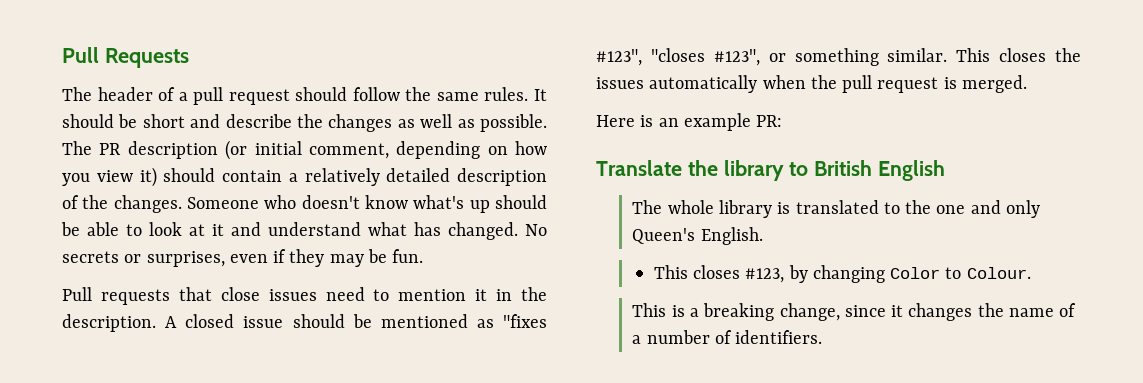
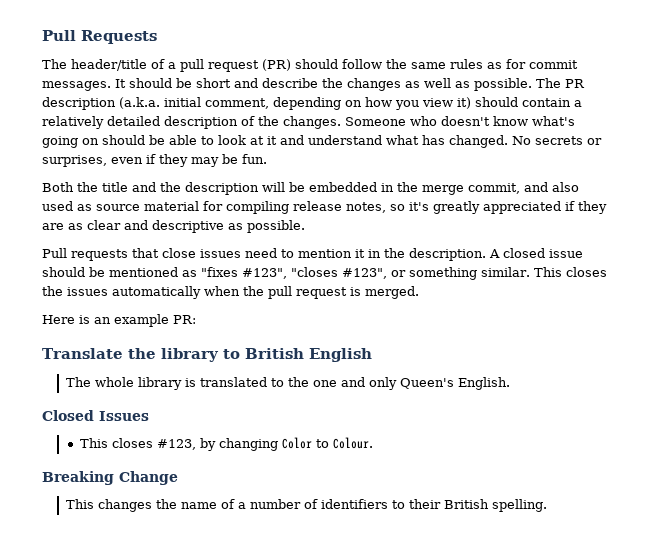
[97,87,153,101] header -> [71,59,147,71] header/title
(290, 97) none -> [262,59,291,71] (PR)
[484,87,529,101] rules. -> [450,59,578,69] [42,81,111,91] rules as for commit messages.
[225,140,248,160] (or -> [119,97,160,109] (a.k.a.
[469,200,490,213] up -> [42,136,99,148] going on
(424, 256) none -> [42,182,579,195] [42,201,607,214] [42,220,305,233] // Both the title and the description will be embedded in the merge commit, and also used as source material for compiling release notes, so it's greatly appreciated if they are as clear and descriptive as possible.
(763, 236) none -> [42,410,149,421] // Closed Issues
[632,303,904,321] // This is a breaking change, since it -> [42,471,178,485] [65,499,94,509] // Breaking Change // This
[735,330,823,344] identifiers. -> [320,499,547,512] identifiers to their British spelling.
++++++++++
With the pictures removed, set down every line of the listing above exactly.

[97,87,153,101] header -> [71,59,147,71] header/title
(290, 97) none -> [262,59,291,71] (PR)
[484,87,529,101] rules. -> [450,59,578,69] [42,81,111,91] rules as for commit messages.
[225,140,248,160] (or -> [119,97,160,109] (a.k.a.
[469,200,490,213] up -> [42,136,99,148] going on
(424, 256) none -> [42,182,579,195] [42,201,607,214] [42,220,305,233] // Both the title and the description will be embedded in the merge commit, and also used as source material for compiling release notes, so it's greatly appreciated if they are as clear and descriptive as possible.
(763, 236) none -> [42,410,149,421] // Closed Issues
[632,303,904,321] // This is a breaking change, since it -> [42,471,178,485] [65,499,94,509] // Breaking Change // This
[735,330,823,344] identifiers. -> [320,499,547,512] identifiers to their British spelling.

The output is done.